[Records for the exercise]
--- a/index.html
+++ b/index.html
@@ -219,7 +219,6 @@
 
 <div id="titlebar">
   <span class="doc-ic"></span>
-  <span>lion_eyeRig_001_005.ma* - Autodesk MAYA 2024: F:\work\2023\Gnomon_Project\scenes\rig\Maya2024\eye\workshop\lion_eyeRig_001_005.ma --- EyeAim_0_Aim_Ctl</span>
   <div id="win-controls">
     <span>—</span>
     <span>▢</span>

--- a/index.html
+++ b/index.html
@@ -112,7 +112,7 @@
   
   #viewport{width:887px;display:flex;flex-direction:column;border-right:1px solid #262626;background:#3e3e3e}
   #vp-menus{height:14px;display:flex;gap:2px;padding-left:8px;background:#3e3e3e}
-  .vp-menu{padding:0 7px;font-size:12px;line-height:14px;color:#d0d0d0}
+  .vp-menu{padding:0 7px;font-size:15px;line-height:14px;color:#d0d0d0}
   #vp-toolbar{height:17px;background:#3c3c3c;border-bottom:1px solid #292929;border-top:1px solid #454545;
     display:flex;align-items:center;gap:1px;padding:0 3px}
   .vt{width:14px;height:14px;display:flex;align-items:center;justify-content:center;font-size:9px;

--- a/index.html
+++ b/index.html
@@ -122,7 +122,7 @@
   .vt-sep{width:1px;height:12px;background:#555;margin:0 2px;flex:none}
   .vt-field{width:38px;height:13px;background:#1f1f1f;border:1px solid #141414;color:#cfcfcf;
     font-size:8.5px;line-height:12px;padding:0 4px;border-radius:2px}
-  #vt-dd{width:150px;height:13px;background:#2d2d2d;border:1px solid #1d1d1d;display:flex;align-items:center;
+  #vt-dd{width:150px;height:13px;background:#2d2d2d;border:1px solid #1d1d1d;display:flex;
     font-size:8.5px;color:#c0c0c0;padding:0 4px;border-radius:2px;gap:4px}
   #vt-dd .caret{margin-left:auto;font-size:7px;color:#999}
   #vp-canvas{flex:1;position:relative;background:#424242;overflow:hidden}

--

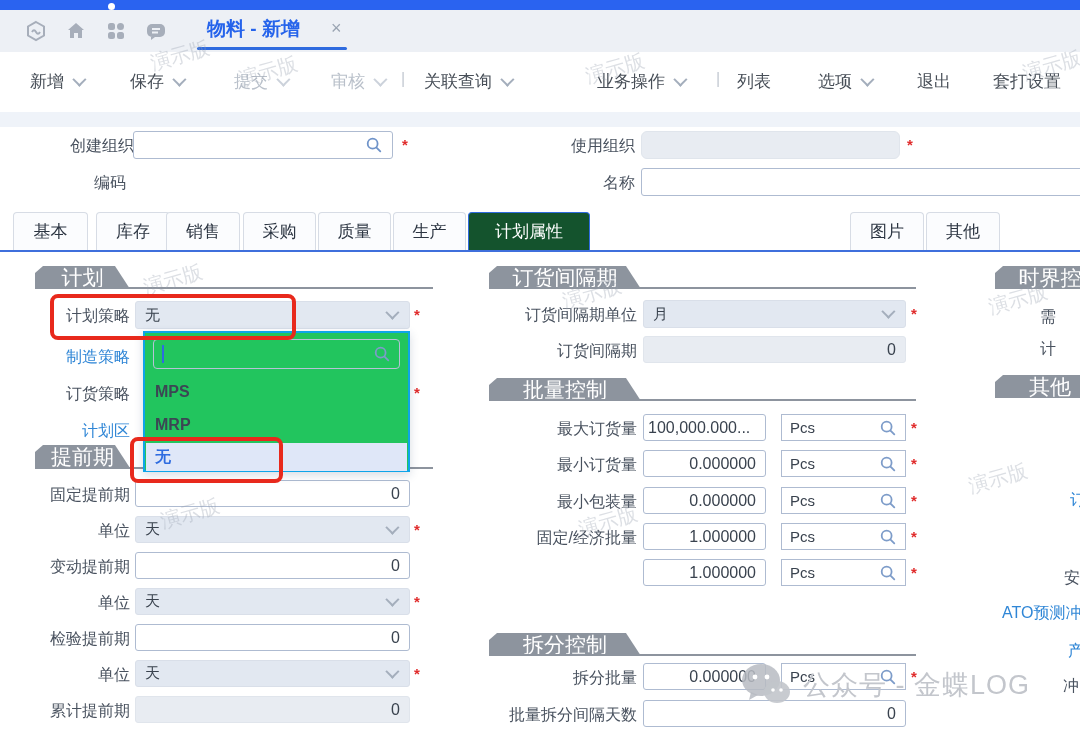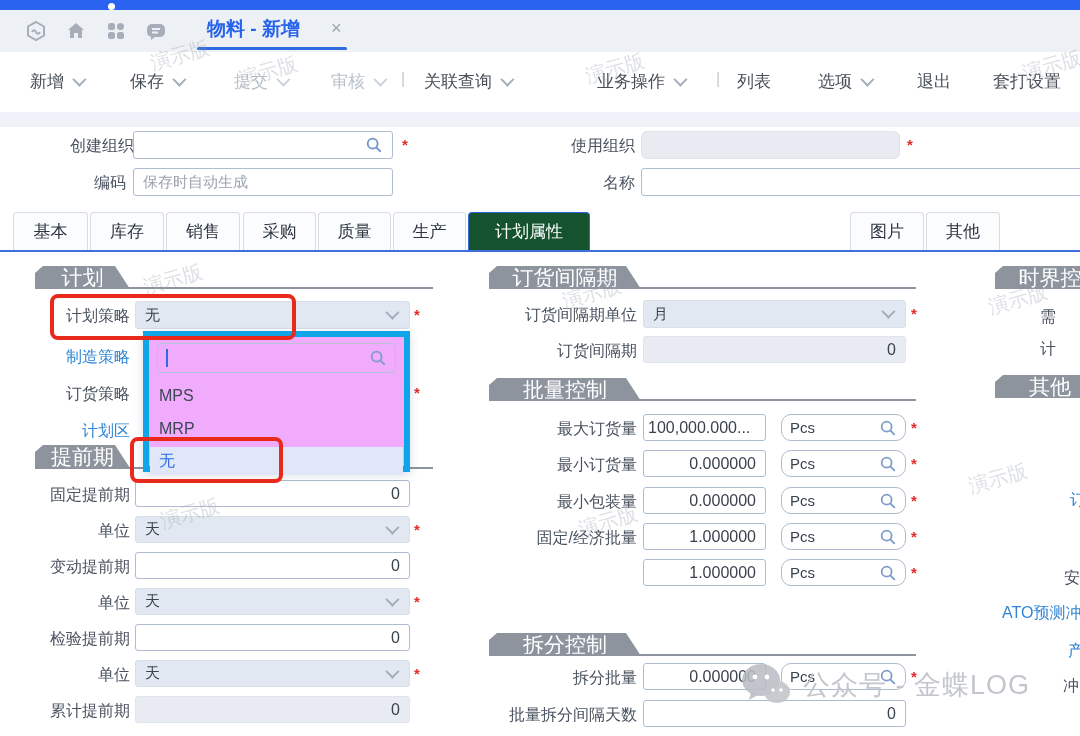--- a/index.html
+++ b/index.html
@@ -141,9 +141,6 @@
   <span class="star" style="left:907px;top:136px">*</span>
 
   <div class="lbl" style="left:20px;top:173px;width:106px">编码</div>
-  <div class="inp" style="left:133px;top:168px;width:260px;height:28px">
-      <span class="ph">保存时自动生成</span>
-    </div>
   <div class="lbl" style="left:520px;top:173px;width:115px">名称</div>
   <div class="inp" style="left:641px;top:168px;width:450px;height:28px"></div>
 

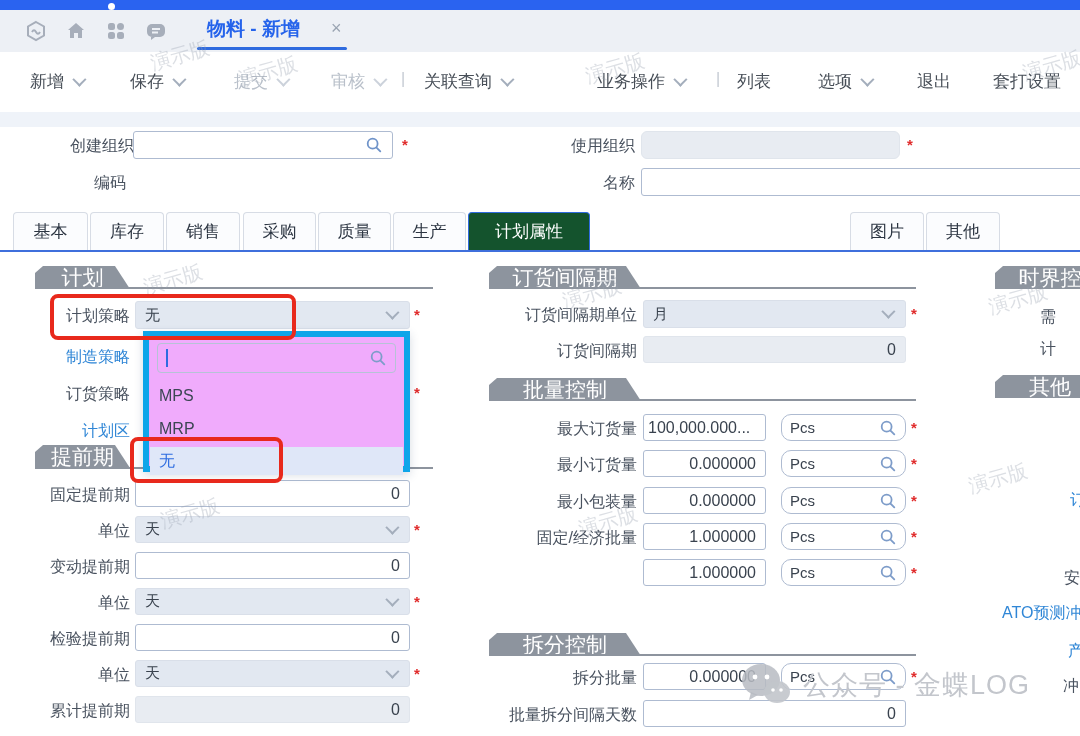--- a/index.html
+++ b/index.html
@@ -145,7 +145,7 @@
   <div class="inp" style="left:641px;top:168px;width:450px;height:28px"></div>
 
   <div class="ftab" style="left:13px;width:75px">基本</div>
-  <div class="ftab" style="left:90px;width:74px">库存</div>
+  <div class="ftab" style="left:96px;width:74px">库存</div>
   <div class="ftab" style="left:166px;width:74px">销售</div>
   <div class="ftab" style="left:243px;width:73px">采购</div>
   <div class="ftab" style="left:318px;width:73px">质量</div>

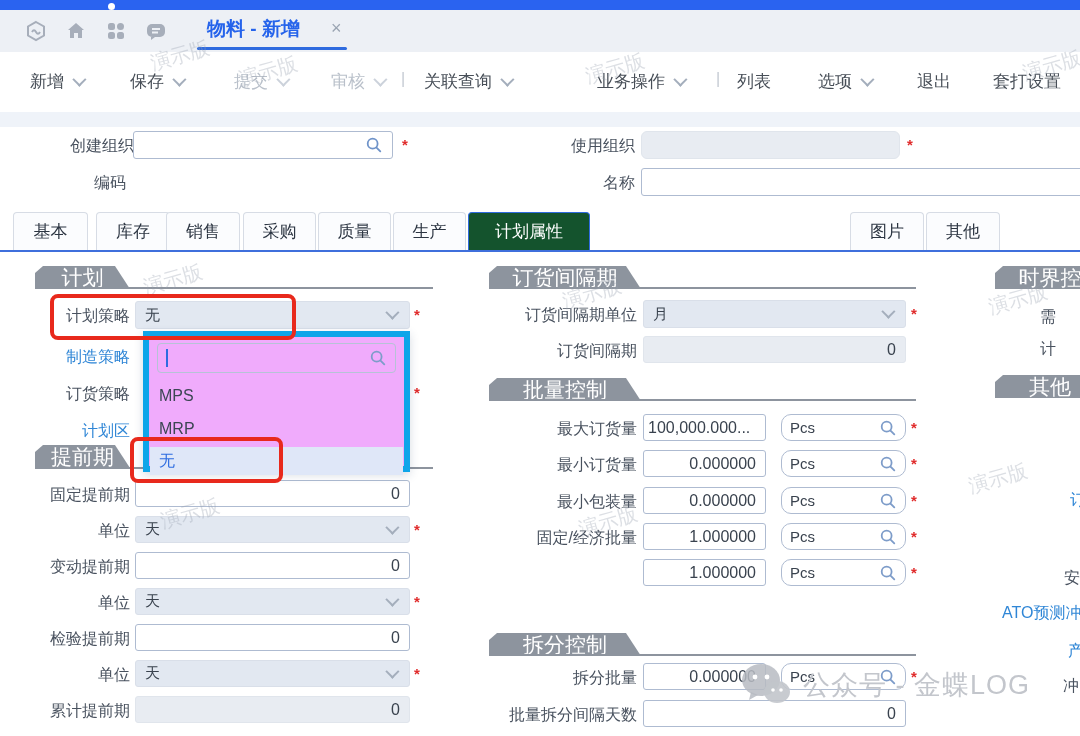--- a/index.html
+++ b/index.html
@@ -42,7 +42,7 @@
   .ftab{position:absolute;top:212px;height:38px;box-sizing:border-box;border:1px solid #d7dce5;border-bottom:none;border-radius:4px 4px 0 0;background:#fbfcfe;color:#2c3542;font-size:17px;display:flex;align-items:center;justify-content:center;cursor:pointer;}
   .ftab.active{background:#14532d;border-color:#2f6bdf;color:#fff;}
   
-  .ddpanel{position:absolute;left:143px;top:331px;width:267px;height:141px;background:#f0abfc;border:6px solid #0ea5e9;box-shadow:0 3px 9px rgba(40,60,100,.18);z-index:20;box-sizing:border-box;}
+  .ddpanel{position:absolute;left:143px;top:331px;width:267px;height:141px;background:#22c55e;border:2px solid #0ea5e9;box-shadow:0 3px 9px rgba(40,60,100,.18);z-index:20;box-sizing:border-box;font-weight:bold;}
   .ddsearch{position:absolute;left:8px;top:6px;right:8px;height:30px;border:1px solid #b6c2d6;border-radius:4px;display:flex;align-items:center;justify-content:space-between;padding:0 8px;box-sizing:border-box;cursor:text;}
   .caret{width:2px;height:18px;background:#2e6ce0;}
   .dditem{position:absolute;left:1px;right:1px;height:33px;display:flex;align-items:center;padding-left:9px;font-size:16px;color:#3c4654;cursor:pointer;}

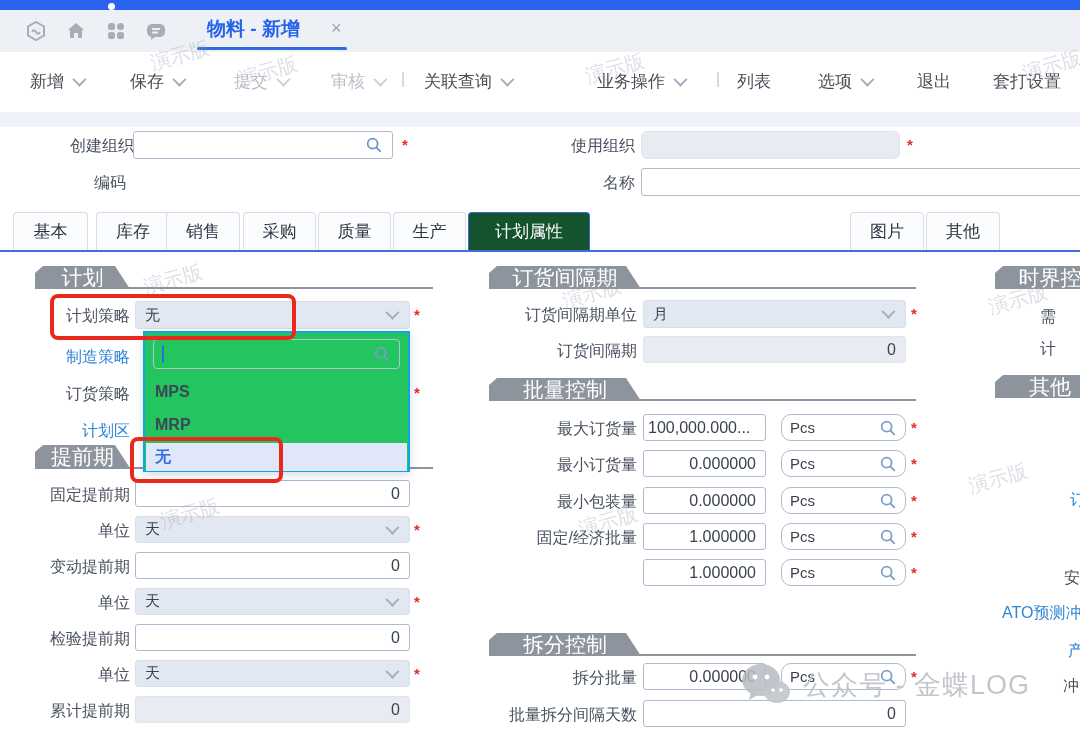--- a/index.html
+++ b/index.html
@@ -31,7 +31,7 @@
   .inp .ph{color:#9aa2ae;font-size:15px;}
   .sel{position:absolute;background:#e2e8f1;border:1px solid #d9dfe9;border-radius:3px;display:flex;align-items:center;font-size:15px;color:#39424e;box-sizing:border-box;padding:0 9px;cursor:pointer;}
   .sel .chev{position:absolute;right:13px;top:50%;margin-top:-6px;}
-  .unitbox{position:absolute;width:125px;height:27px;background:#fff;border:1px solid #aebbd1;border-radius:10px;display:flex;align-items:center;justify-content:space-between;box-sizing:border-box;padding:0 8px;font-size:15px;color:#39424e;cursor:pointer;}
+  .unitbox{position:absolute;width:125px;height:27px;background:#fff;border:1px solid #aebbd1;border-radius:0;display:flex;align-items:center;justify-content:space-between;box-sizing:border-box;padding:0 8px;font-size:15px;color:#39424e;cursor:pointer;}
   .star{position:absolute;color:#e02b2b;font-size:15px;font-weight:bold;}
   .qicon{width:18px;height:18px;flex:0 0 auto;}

[Work request] Looking at the entries above, can you reproduce exactly the lines from the one that holds "-112,7 +112,7 @@" through the one that holds "#292929;border-top:1px solid #454545;", and only those?

[Solution for this problem]
@@ -112,7 +112,7 @@
   
   #viewport{width:887px;display:flex;flex-direction:column;border-right:1px solid #262626;background:#3e3e3e}
   #vp-menus{height:14px;display:flex;gap:2px;padding-left:8px;background:#3e3e3e}
-  .vp-menu{padding:0 7px;font-size:12px;line-height:14px;color:#d0d0d0}
+  .vp-menu{padding:0 7px;font-size:15px;line-height:14px;color:#d0d0d0}
   #vp-toolbar{height:17px;background:#3c3c3c;border-bottom:1px solid #292929;border-top:1px solid #454545;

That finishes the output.